◆ Task instructions ◆
After finding the line that includes "row order: Label" in the records below, transcribe it and each line after it through the last, exactly, and add nothing.

Revision comparison data
━━━━━━━━━━━━━━━━━━━━

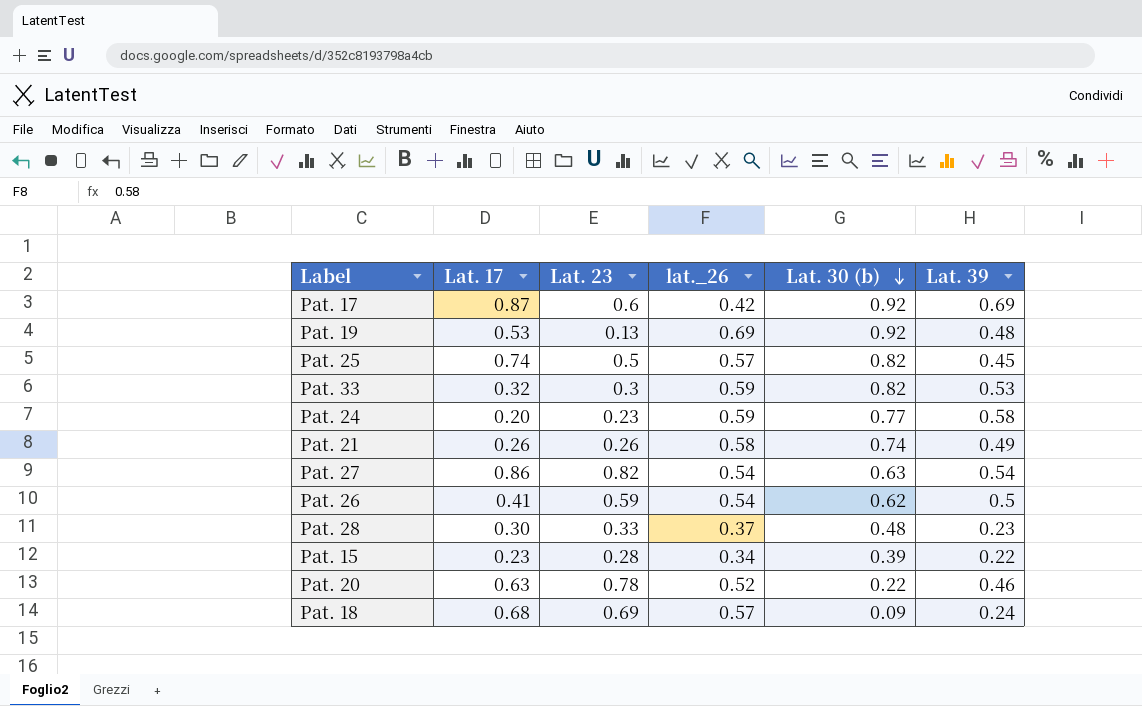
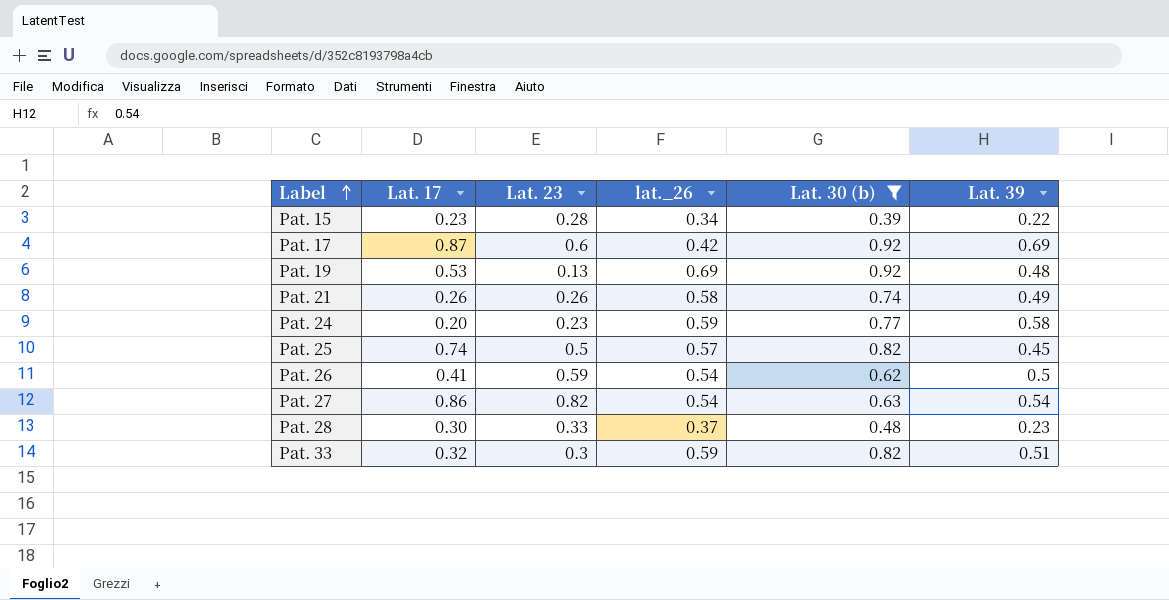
filter: none -> Lat. 30 (b) >= 0.39
row order: Lat. 30 (b) descending -> Label ascending
Pat. 33 | Lat. 39: 0.53 -> 0.51

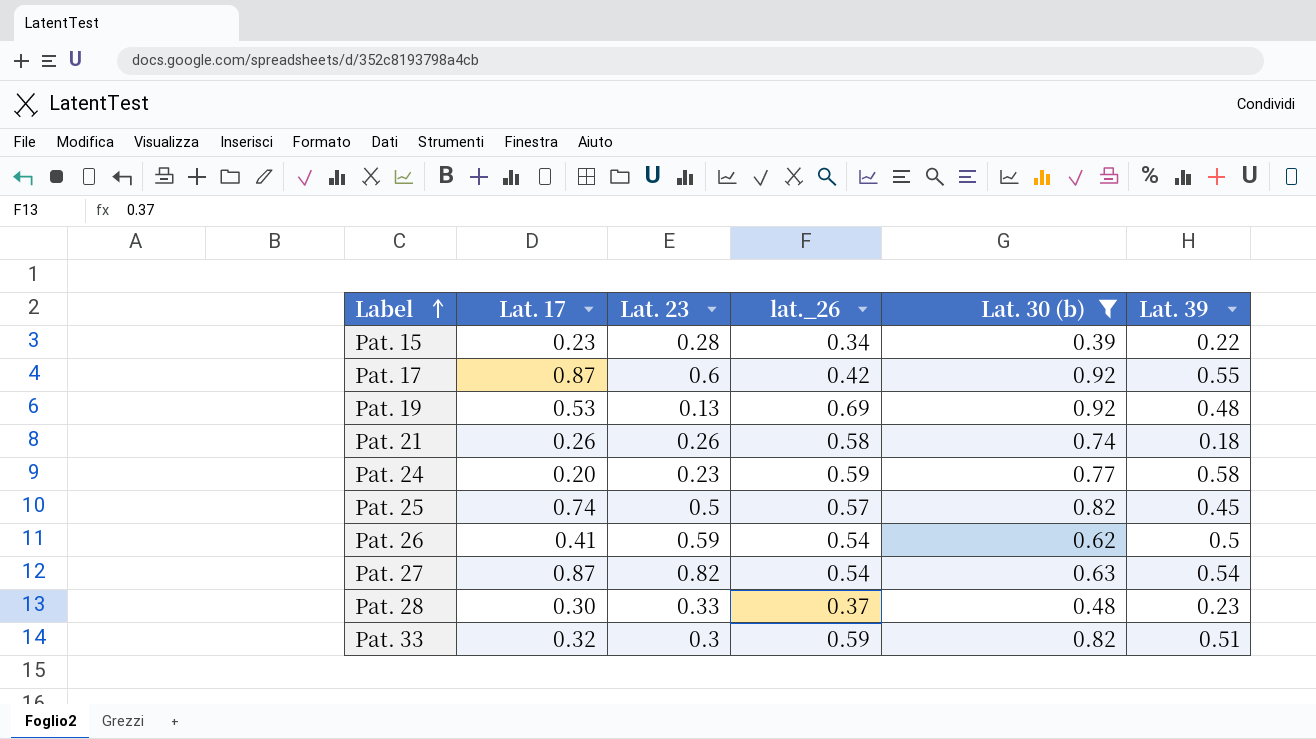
Pat. 17 | Lat. 39: 0.69 -> 0.55
Pat. 21 | Lat. 39: 0.49 -> 0.18
Pat. 27 | Lat. 17: 0.86 -> 0.87

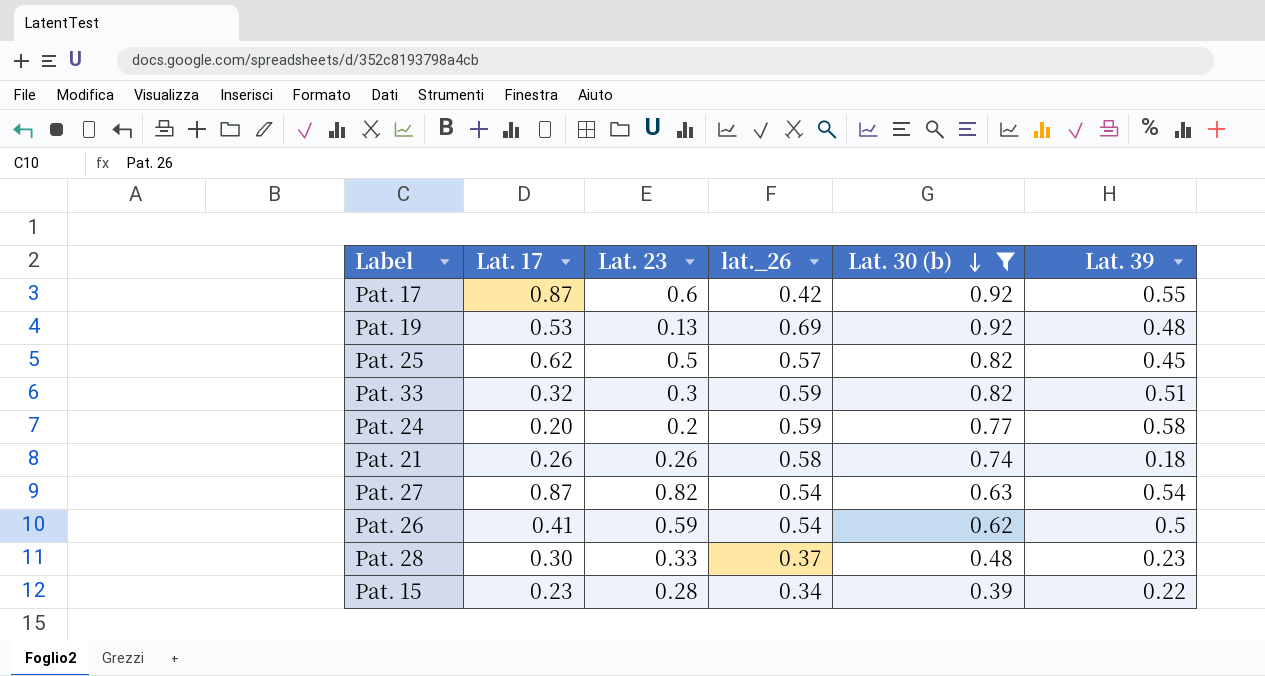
row order: Label ascending -> Lat. 30 (b) descending
Pat. 25 | Lat. 17: 0.74 -> 0.62
Pat. 24 | Lat. 23: 0.23 -> 0.2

━━━━━━━━━━━━━━━━━━━━

◆ Expected answer ◆
row order: Label ascending -> Lat. 30 (b) descending
Pat. 25 | Lat. 17: 0.74 -> 0.62
Pat. 24 | Lat. 23: 0.23 -> 0.2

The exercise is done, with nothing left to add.